Hospedar no centro facilita bastante. Bairros como São José e Marco Zero têm opções de pousada e hotel dentro de uma faixa de preço razoável. Hospedar fora do centro exige transporte para chegar a qualquer coisa, o que complica quem não tem carro.
Questões que ninguém conta
O clima é o fator que mais atrapalha o planejamento. Chove muito e de forma intensa, mesmo fora da temporada de chuvas. Leve protetor solar e repelente. O sol em Macapá é diferente porque a latitude zero amplifica a radiação. Eu levei repelente genérico da farmácia e fui picado nos primeiros dez minutos de montaria. Comprei um repelente com DEET na volta e funcionou.
A segurança pede atenção normal de cidade brasileira, nada de paranóia. Mas deixar celular na mesa de restaurante de beira de praia não é atitude inteligente. Eu vi alguém deixando a bolsa aberta num banco do orla e levou cinco minutos pra sumir.
A Internet é instável fora do centro. Se você depende de GPS ou aplicativo de transporte, baixe os mapas offline antes de sair. A cobertura cai rapidamente quando você segue para Santana ou para o aquário.
Quando ir e quanto gastar
O período seco vai de agosto a novembro e é tecnicamente melhor pra passeios de barco. Mas também é alta temporada, então os preços dos hotéis sobem.
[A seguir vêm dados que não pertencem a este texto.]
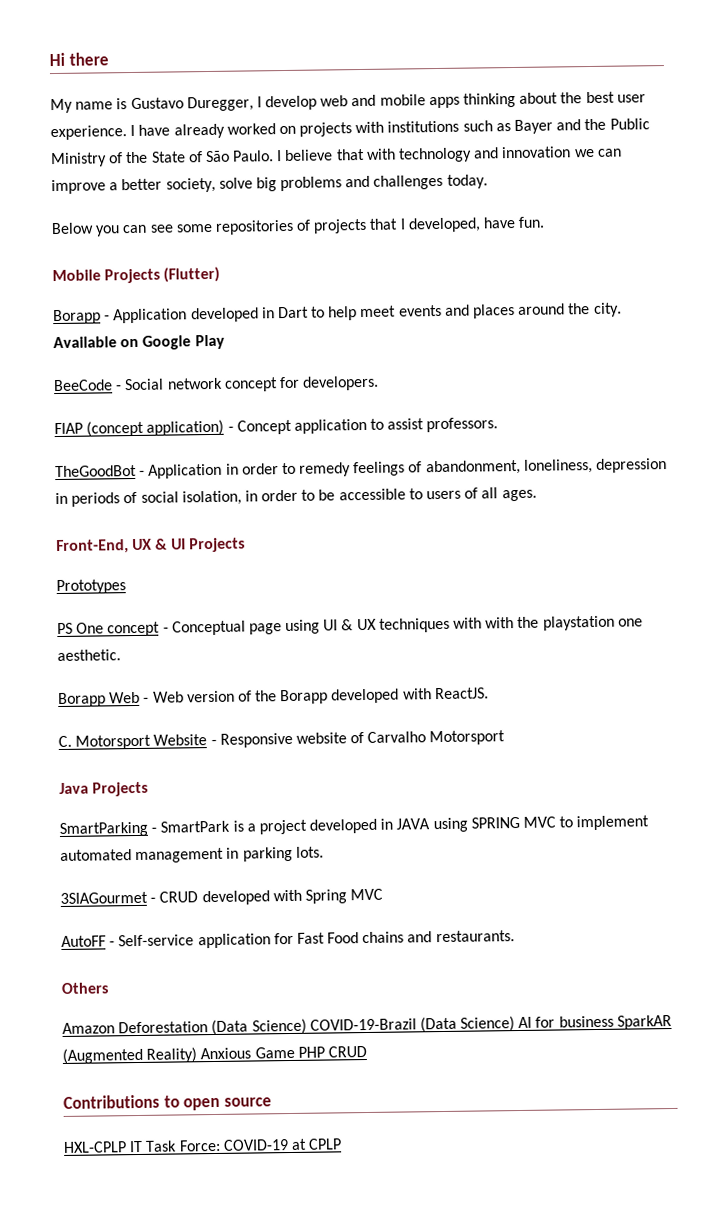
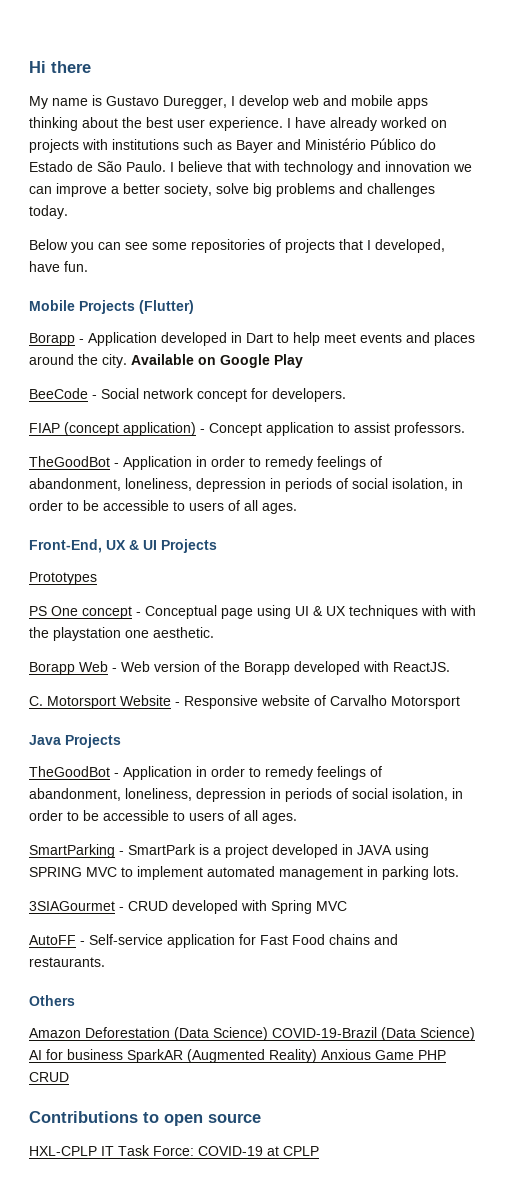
- I have already worked on projects with institutions such as Bayer and the Public Ministry of the State of São Paulo.
+ I have already worked on projects with institutions such as Bayer and Ministério Público do Estado de São Paulo.
  Java Projects
+ TheGoodBot - Application in order to remedy feelings of abandonment, loneliness, depression in periods of social isolation, in order to be accessible to users of all ages.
Minha recomendação é ir em julho ou dezembro, quando ainda há bom tempo e a lotação é menor.
Um roteiro de três dias com hospedagem intermediária, passeios básicos e alimentação local fica entre mil e dois mil reais por pessoa, dependendo do nível de conforto que você escolher. É possível fazer mais barato, mas os passeios de montaria e o teleférico têm preço fixo e não negociável.
O turismo em Macapá funciona se você ajustar a expectativa. Não é destino de luxo, nem é destino de aventura extrema. É um lugar tranquilo com atrações pontuais que valem a visita quando você sabe onde ir e em que horário.